Problem statement: Check each line of the records below and collect those that include the word "center".

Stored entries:
---+---
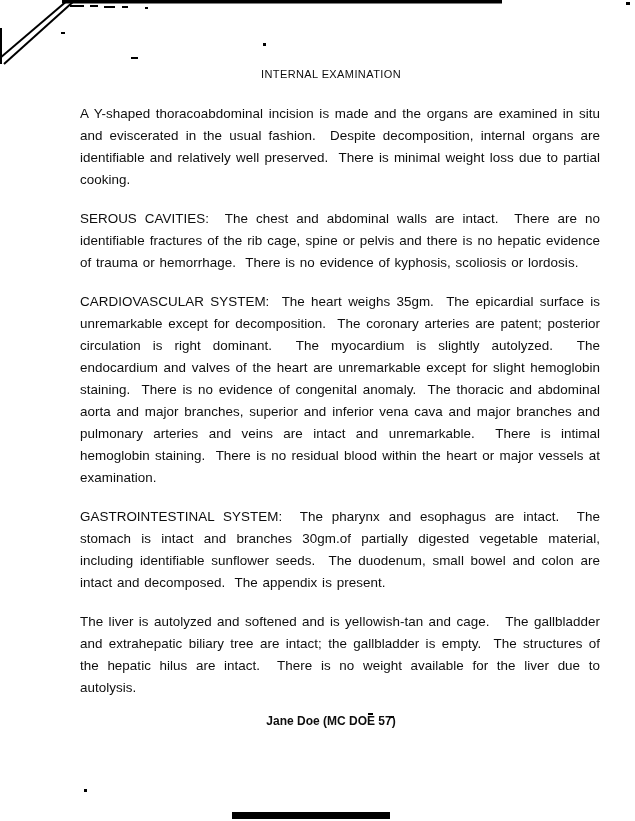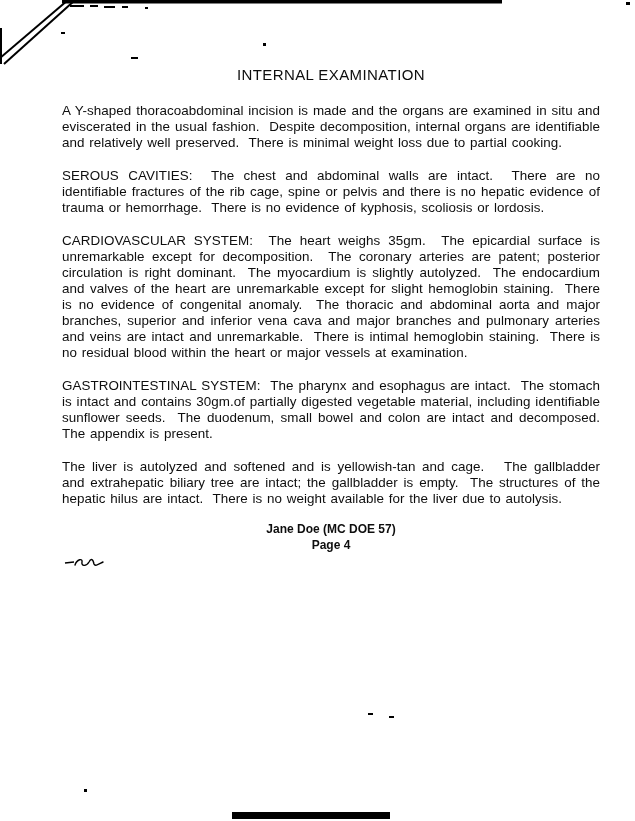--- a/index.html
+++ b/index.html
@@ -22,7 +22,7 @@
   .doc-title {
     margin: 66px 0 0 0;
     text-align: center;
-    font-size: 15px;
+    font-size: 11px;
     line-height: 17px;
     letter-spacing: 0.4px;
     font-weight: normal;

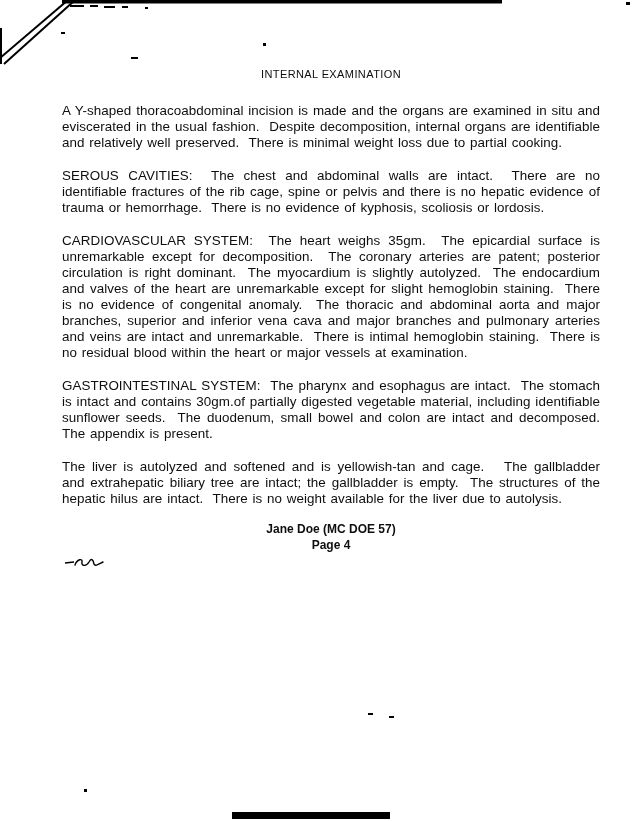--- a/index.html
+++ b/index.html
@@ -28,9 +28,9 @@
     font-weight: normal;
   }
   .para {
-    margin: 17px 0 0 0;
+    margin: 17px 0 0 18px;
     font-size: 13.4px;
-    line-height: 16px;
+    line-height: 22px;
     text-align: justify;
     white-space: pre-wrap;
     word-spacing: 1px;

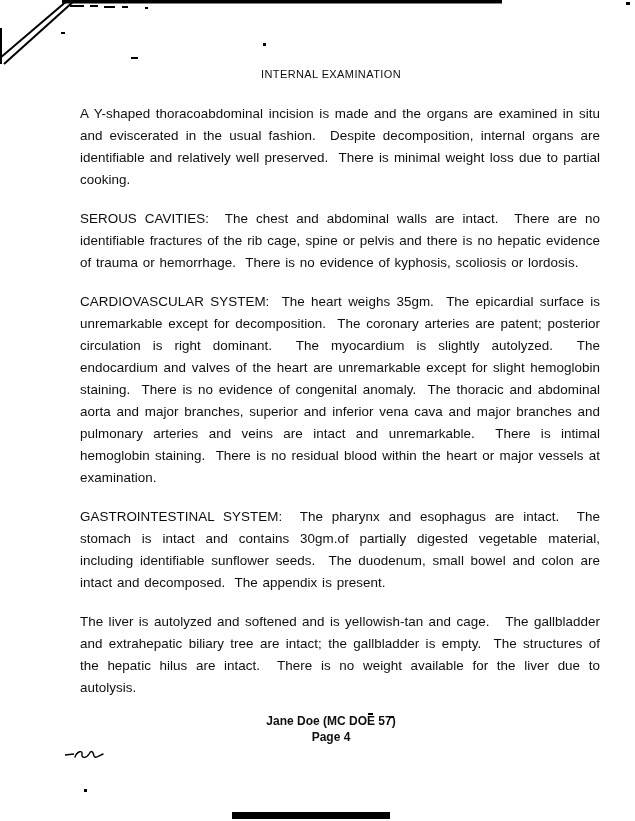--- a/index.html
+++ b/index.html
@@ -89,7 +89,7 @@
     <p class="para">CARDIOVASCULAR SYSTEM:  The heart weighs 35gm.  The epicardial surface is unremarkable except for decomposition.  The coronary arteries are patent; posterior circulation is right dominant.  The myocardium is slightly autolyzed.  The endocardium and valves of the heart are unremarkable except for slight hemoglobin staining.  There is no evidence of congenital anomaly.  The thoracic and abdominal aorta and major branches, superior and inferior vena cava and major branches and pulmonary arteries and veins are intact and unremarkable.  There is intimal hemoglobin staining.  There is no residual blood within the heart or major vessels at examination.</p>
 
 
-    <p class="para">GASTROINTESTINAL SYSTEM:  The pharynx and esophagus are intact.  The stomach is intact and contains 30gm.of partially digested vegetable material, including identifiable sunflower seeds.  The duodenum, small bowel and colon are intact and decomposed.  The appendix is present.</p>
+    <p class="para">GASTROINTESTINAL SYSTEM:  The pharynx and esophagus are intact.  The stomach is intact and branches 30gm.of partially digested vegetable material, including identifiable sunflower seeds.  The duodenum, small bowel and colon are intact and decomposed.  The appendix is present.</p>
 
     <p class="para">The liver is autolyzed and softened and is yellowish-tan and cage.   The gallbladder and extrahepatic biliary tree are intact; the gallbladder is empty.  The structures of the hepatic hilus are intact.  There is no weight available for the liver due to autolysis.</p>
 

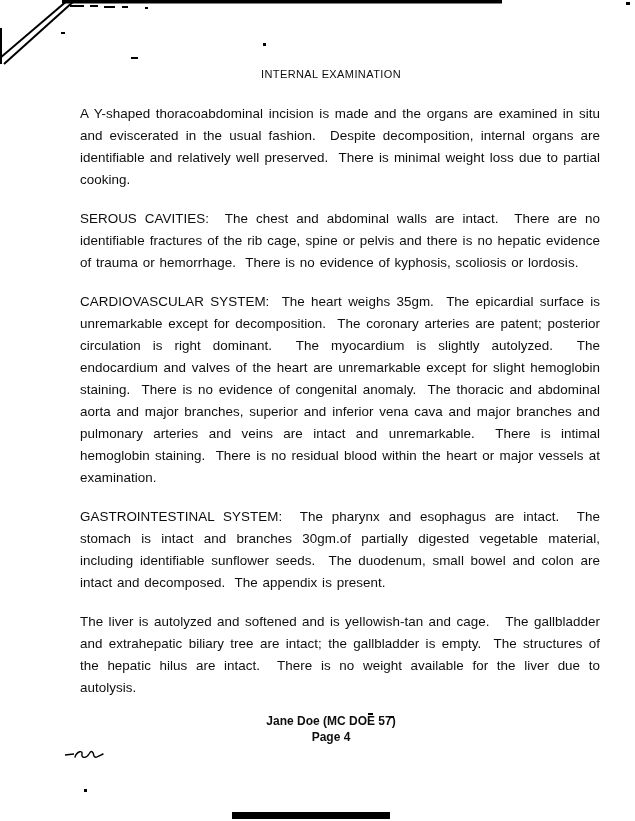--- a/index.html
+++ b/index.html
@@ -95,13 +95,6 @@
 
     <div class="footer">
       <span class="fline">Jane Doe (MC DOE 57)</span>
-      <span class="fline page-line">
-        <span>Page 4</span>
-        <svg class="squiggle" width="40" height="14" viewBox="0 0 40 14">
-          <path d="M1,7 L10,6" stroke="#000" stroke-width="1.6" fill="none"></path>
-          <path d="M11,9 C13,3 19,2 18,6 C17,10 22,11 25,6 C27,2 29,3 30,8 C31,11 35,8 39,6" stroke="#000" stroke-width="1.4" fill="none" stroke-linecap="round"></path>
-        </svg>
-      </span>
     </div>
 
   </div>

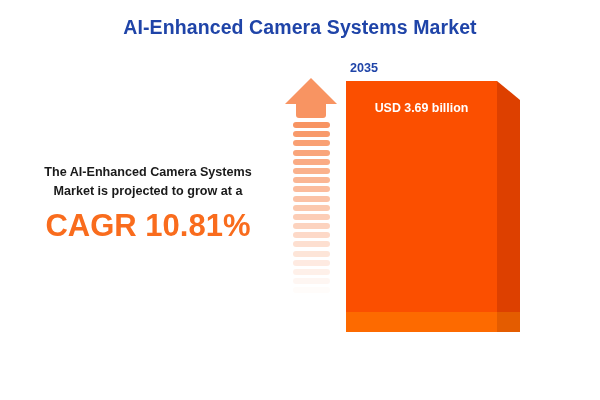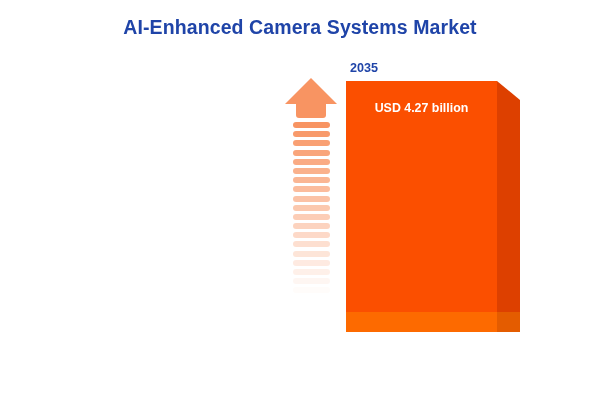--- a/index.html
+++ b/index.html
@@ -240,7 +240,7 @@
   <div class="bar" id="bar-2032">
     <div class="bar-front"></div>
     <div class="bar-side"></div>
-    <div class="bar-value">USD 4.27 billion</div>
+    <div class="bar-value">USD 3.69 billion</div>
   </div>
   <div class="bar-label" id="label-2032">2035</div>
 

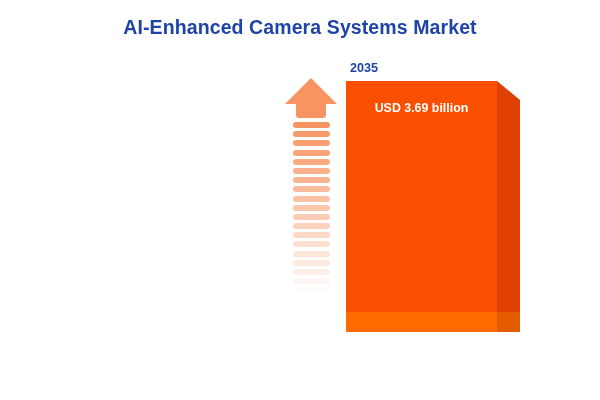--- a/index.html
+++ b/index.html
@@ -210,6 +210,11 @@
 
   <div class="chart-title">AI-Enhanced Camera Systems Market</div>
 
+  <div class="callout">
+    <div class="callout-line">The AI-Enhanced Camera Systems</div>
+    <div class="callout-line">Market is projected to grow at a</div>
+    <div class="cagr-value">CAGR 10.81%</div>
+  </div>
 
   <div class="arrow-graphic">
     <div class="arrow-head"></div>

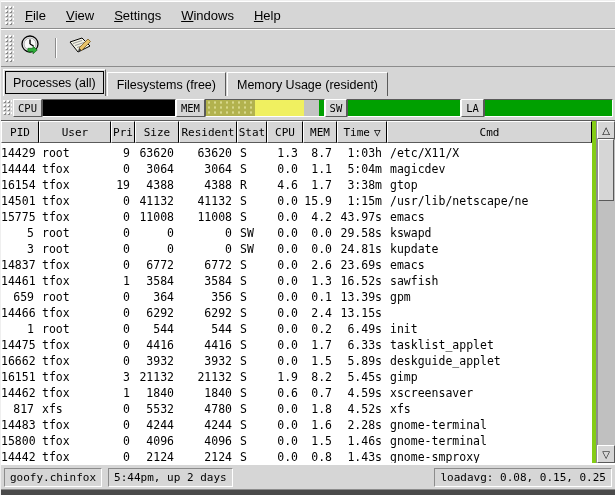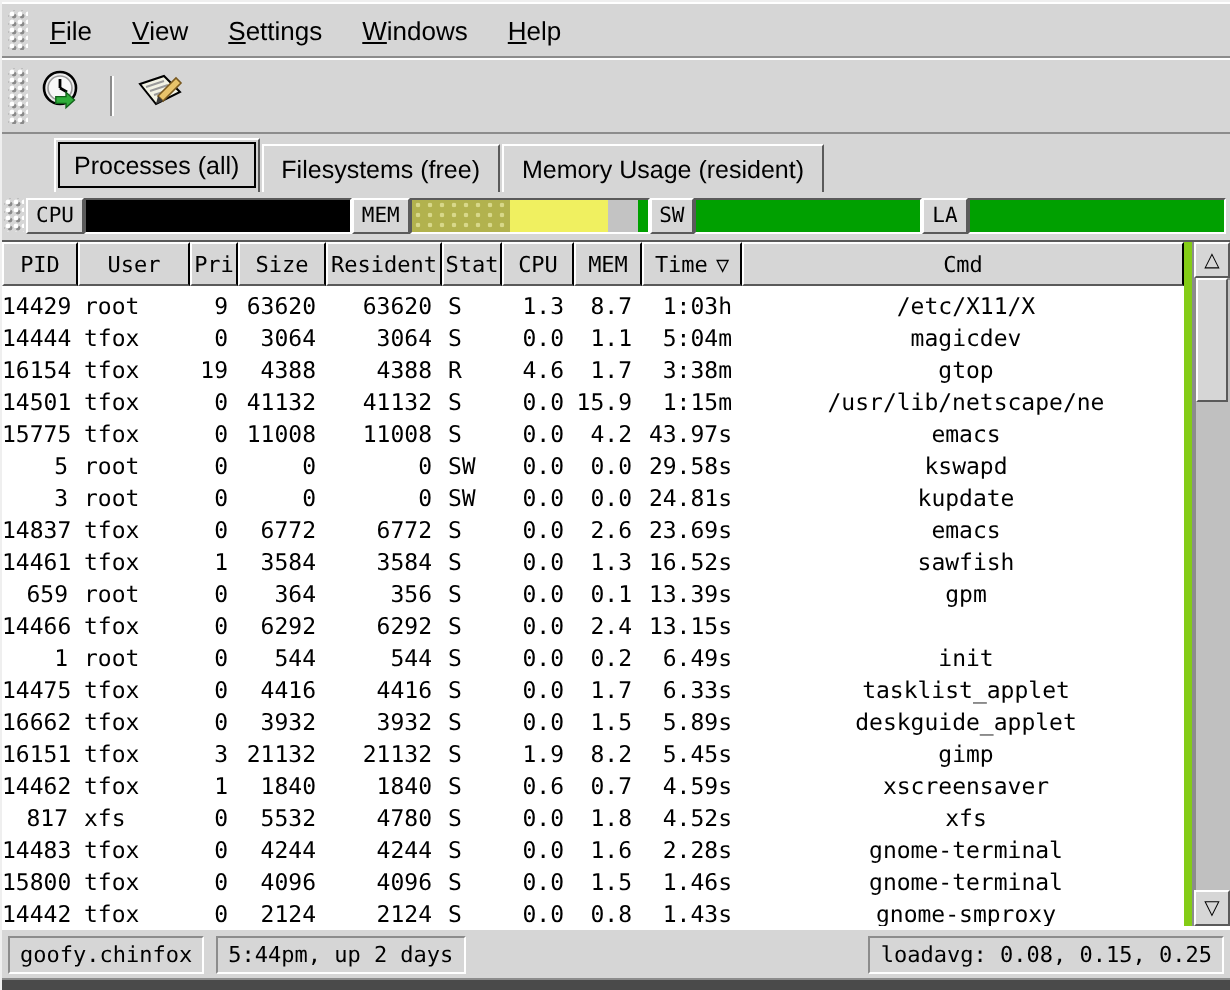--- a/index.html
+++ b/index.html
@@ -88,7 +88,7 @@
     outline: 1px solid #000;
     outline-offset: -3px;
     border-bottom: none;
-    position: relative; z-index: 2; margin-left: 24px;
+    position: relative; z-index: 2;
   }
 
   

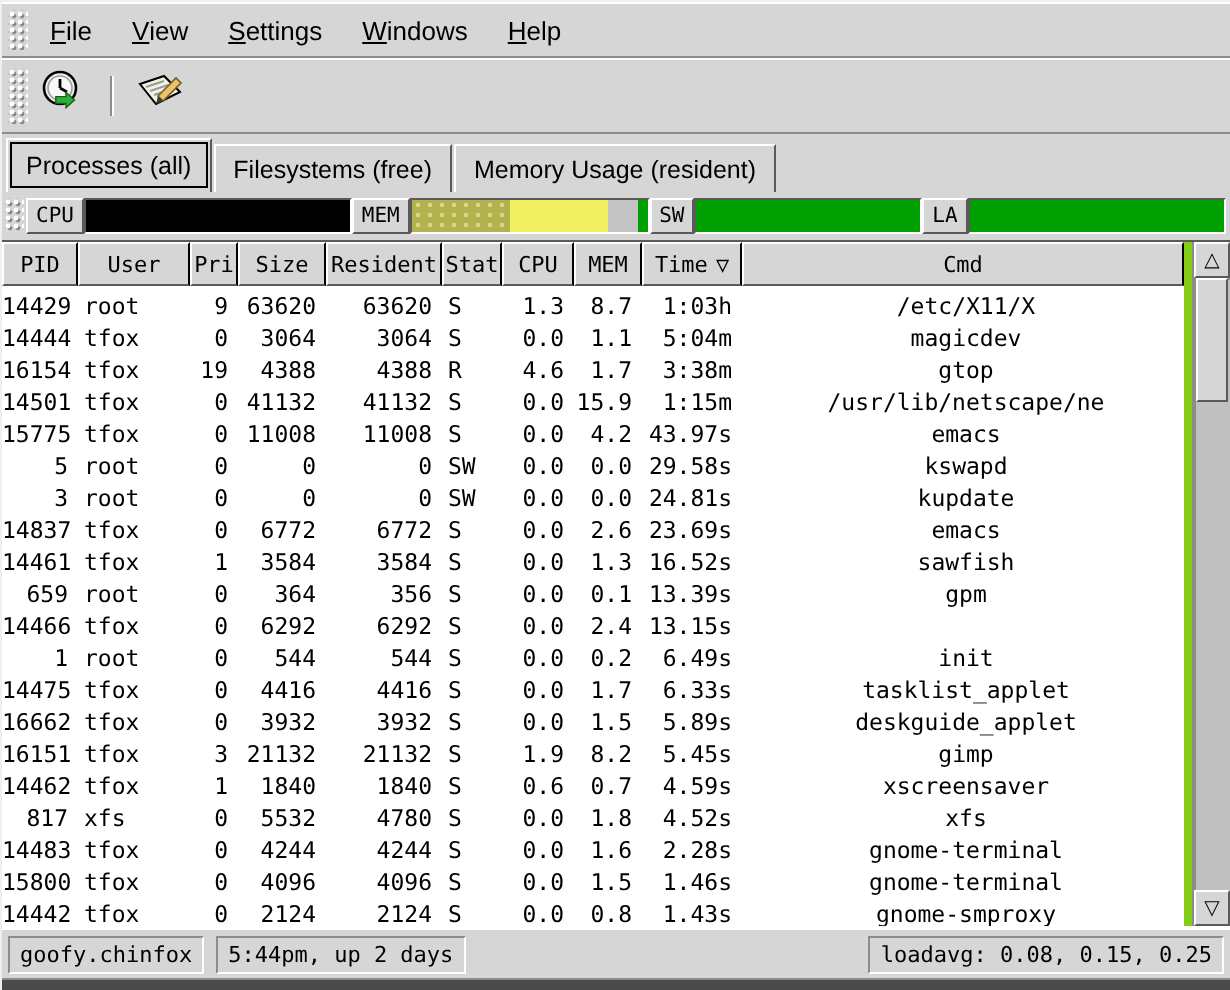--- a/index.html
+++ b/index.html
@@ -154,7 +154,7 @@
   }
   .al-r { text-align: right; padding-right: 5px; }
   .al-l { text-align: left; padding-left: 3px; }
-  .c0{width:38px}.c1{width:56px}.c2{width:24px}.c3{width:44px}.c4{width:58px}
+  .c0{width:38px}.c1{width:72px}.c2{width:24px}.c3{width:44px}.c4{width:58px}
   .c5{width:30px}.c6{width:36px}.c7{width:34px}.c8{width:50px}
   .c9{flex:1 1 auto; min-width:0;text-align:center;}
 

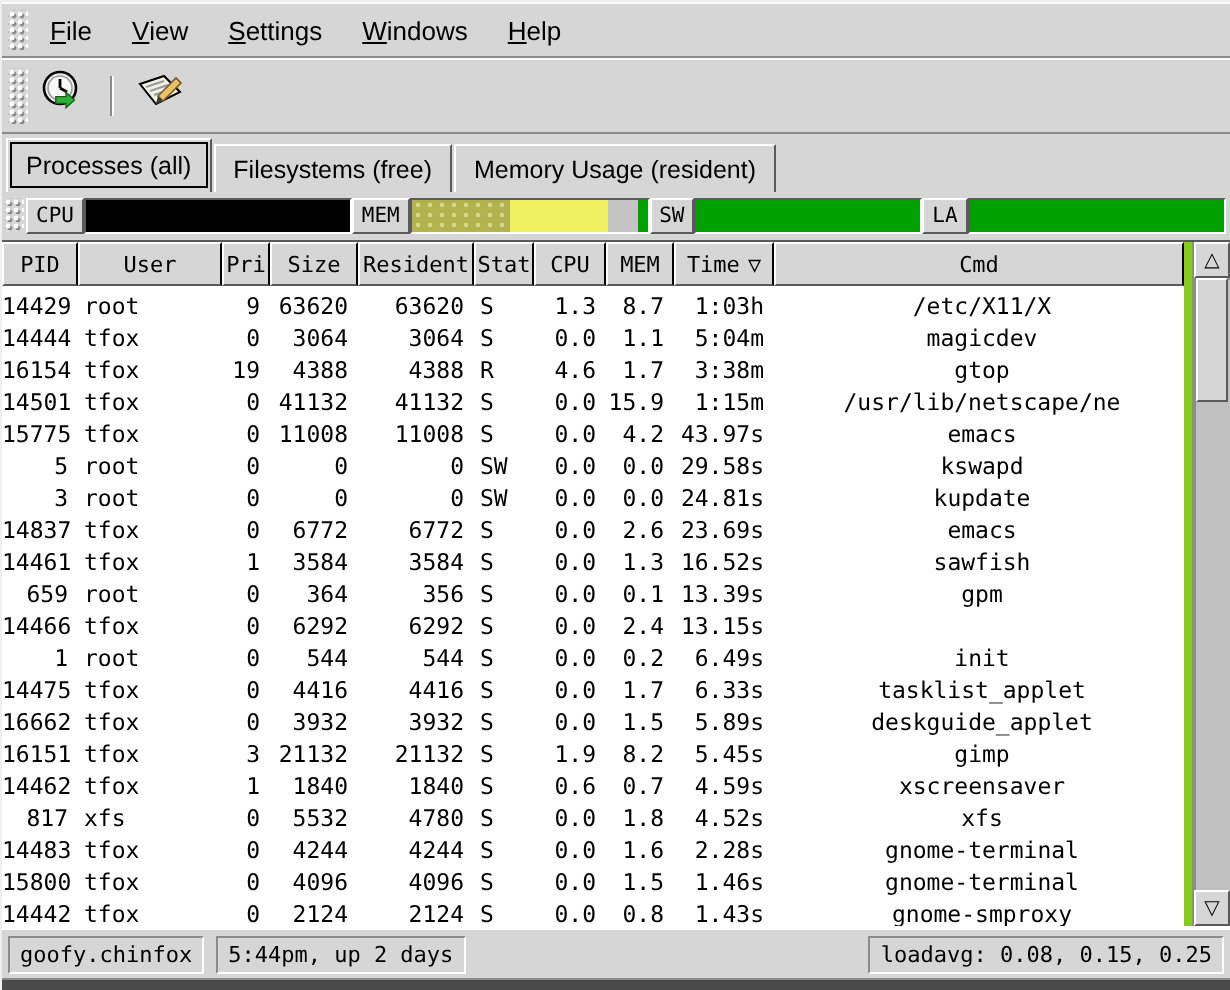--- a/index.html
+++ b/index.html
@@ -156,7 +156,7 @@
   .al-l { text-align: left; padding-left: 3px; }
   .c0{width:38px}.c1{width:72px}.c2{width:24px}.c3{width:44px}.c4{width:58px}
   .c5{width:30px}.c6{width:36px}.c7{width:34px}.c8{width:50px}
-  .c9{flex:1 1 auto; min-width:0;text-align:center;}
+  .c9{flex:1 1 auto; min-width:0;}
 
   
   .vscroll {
---+---
Solution:
     text-align: center;
   .c9{flex:1 1 auto; min-width:0;text-align:center;}
-  .c9{flex:1 1 auto; min-width:0;text-align:center;}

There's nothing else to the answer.